Code change snippets
------------------------------------------------
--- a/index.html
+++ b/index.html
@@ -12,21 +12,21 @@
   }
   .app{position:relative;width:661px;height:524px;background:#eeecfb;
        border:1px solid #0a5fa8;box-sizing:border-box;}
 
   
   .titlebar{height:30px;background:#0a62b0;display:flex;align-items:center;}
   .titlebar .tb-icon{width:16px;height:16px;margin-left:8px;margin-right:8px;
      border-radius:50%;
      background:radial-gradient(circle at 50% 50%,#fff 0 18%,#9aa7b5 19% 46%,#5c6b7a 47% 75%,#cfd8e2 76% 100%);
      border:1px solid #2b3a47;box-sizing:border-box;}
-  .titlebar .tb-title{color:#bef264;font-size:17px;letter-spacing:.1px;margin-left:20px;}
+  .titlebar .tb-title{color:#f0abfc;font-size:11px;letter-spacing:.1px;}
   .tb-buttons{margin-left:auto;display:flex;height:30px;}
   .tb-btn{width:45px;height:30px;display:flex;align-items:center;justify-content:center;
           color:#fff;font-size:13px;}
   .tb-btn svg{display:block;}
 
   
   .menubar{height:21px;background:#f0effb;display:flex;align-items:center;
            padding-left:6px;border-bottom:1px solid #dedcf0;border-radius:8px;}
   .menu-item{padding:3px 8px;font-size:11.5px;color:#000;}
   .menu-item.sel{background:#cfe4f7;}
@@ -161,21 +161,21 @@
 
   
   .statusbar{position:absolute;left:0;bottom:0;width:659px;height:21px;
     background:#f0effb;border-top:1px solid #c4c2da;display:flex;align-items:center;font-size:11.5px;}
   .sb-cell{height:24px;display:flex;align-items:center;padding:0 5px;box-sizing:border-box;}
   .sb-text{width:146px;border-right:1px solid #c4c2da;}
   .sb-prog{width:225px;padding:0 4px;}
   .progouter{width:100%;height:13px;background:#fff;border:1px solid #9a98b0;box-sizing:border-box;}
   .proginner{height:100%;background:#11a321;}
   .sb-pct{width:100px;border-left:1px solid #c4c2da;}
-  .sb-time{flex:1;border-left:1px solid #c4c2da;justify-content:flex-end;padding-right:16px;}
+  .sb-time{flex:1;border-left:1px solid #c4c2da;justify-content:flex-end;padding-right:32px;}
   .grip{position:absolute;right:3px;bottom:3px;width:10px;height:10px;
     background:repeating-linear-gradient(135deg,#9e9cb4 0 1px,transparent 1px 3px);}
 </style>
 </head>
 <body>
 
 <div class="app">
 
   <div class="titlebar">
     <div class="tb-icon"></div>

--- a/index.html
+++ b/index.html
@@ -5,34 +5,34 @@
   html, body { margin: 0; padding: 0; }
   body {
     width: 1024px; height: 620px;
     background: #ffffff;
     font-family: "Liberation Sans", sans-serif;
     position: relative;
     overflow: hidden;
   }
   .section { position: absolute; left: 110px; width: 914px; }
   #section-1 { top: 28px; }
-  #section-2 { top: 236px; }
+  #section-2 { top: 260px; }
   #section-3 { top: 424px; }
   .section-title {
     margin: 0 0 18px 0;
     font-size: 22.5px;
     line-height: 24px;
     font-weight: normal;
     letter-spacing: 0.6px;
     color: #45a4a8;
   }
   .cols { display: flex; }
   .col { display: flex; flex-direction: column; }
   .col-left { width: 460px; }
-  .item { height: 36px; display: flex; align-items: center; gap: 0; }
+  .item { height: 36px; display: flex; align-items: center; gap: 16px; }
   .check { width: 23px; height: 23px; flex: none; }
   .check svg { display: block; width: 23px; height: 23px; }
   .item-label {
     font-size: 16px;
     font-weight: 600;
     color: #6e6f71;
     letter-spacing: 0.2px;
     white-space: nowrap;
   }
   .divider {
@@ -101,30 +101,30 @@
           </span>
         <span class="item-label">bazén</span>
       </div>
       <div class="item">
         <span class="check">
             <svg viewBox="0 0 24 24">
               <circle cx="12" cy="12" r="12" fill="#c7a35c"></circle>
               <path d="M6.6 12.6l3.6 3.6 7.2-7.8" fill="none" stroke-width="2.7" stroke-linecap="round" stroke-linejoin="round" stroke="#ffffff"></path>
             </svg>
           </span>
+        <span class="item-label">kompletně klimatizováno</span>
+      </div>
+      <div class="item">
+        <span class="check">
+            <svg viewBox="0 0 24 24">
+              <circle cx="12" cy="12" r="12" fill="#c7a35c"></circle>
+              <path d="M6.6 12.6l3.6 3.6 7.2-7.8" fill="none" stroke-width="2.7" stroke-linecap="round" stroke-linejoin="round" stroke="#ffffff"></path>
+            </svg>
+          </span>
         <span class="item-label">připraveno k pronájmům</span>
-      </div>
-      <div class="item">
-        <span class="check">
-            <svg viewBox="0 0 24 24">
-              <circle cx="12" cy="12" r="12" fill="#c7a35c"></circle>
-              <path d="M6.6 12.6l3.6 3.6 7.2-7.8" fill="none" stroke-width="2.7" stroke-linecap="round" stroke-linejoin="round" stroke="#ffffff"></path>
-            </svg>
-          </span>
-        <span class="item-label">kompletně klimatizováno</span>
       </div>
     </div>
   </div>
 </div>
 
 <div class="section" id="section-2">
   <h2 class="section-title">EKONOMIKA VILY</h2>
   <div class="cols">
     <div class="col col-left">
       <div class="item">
------------------------------------------------
* _WHAT IS BEING ASKED_
Word for word, write out each record shown above.

* _EXERCISE RESPONSE_
--- a/index.html
+++ b/index.html
@@ -12,21 +12,21 @@
   }
   .app{position:relative;width:661px;height:524px;background:#eeecfb;
        border:1px solid #0a5fa8;box-sizing:border-box;}
 
   
   .titlebar{height:30px;background:#0a62b0;display:flex;align-items:center;}
   .titlebar .tb-icon{width:16px;height:16px;margin-left:8px;margin-right:8px;
      border-radius:50%;
      background:radial-gradient(circle at 50% 50%,#fff 0 18%,#9aa7b5 19% 46%,#5c6b7a 47% 75%,#cfd8e2 76% 100%);
      border:1px solid #2b3a47;box-sizing:border-box;}
-  .titlebar .tb-title{color:#bef264;font-size:17px;letter-spacing:.1px;margin-left:20px;}
+  .titlebar .tb-title{color:#f0abfc;font-size:11px;letter-spacing:.1px;}
   .tb-buttons{margin-left:auto;display:flex;height:30px;}
   .tb-btn{width:45px;height:30px;display:flex;align-items:center;justify-content:center;
           color:#fff;font-size:13px;}
   .tb-btn svg{display:block;}
 
   
   .menubar{height:21px;background:#f0effb;display:flex;align-items:center;
            padding-left:6px;border-bottom:1px solid #dedcf0;border-radius:8px;}
   .menu-item{padding:3px 8px;font-size:11.5px;color:#000;}
   .menu-item.sel{background:#cfe4f7;}
@@ -161,21 +161,21 @@
 
   
   .statusbar{position:absolute;left:0;bottom:0;width:659px;height:21px;
     background:#f0effb;border-top:1px solid #c4c2da;display:flex;align-items:center;font-size:11.5px;}
   .sb-cell{height:24px;display:flex;align-items:center;padding:0 5px;box-sizing:border-box;}
   .sb-text{width:146px;border-right:1px solid #c4c2da;}
   .sb-prog{width:225px;padding:0 4px;}
   .progouter{width:100%;height:13px;background:#fff;border:1px solid #9a98b0;box-sizing:border-box;}
   .proginner{height:100%;background:#11a321;}
   .sb-pct{width:100px;border-left:1px solid #c4c2da;}
-  .sb-time{flex:1;border-left:1px solid #c4c2da;justify-content:flex-end;padding-right:16px;}
+  .sb-time{flex:1;border-left:1px solid #c4c2da;justify-content:flex-end;padding-right:32px;}
   .grip{position:absolute;right:3px;bottom:3px;width:10px;height:10px;
     background:repeating-linear-gradient(135deg,#9e9cb4 0 1px,transparent 1px 3px);}
 </style>
 </head>
 <body>
 
 <div class="app">
 
   <div class="titlebar">
     <div class="tb-icon"></div>

--- a/index.html
+++ b/index.html
@@ -5,34 +5,34 @@
   html, body { margin: 0; padding: 0; }
   body {
     width: 1024px; height: 620px;
     background: #ffffff;
     font-family: "Liberation Sans", sans-serif;
     position: relative;
     overflow: hidden;
   }
   .section { position: absolute; left: 110px; width: 914px; }
   #section-1 { top: 28px; }
-  #section-2 { top: 236px; }
+  #section-2 { top: 260px; }
   #section-3 { top: 424px; }
   .section-title {
     margin: 0 0 18px 0;
     font-size: 22.5px;
     line-height: 24px;
     font-weight: normal;
     letter-spacing: 0.6px;
     color: #45a4a8;
   }
   .cols { display: flex; }
   .col { display: flex; flex-direction: column; }
   .col-left { width: 460px; }
-  .item { height: 36px; display: flex; align-items: center; gap: 0; }
+  .item { height: 36px; display: flex; align-items: center; gap: 16px; }
   .check { width: 23px; height: 23px; flex: none; }
   .check svg { display: block; width: 23px; height: 23px; }
   .item-label {
     font-size: 16px;
     font-weight: 600;
     color: #6e6f71;
     letter-spacing: 0.2px;
     white-space: nowrap;
   }
   .divider {
@@ -101,30 +101,30 @@
           </span>
         <span class="item-label">bazén</span>
       </div>
       <div class="item">
         <span class="check">
             <svg viewBox="0 0 24 24">
               <circle cx="12" cy="12" r="12" fill="#c7a35c"></circle>
               <path d="M6.6 12.6l3.6 3.6 7.2-7.8" fill="none" stroke-width="2.7" stroke-linecap="round" stroke-linejoin="round" stroke="#ffffff"></path>
             </svg>
           </span>
+        <span class="item-label">kompletně klimatizováno</span>
+      </div>
+      <div class="item">
+        <span class="check">
+            <svg viewBox="0 0 24 24">
+              <circle cx="12" cy="12" r="12" fill="#c7a35c"></circle>
+              <path d="M6.6 12.6l3.6 3.6 7.2-7.8" fill="none" stroke-width="2.7" stroke-linecap="round" stroke-linejoin="round" stroke="#ffffff"></path>
+            </svg>
+          </span>
         <span class="item-label">připraveno k pronájmům</span>
-      </div>
-      <div class="item">
-        <span class="check">
-            <svg viewBox="0 0 24 24">
-              <circle cx="12" cy="12" r="12" fill="#c7a35c"></circle>
-              <path d="M6.6 12.6l3.6 3.6 7.2-7.8" fill="none" stroke-width="2.7" stroke-linecap="round" stroke-linejoin="round" stroke="#ffffff"></path>
-            </svg>
-          </span>
-        <span class="item-label">kompletně klimatizováno</span>
       </div>
     </div>
   </div>
 </div>
 
 <div class="section" id="section-2">
   <h2 class="section-title">EKONOMIKA VILY</h2>
   <div class="cols">
     <div class="col col-left">
       <div class="item">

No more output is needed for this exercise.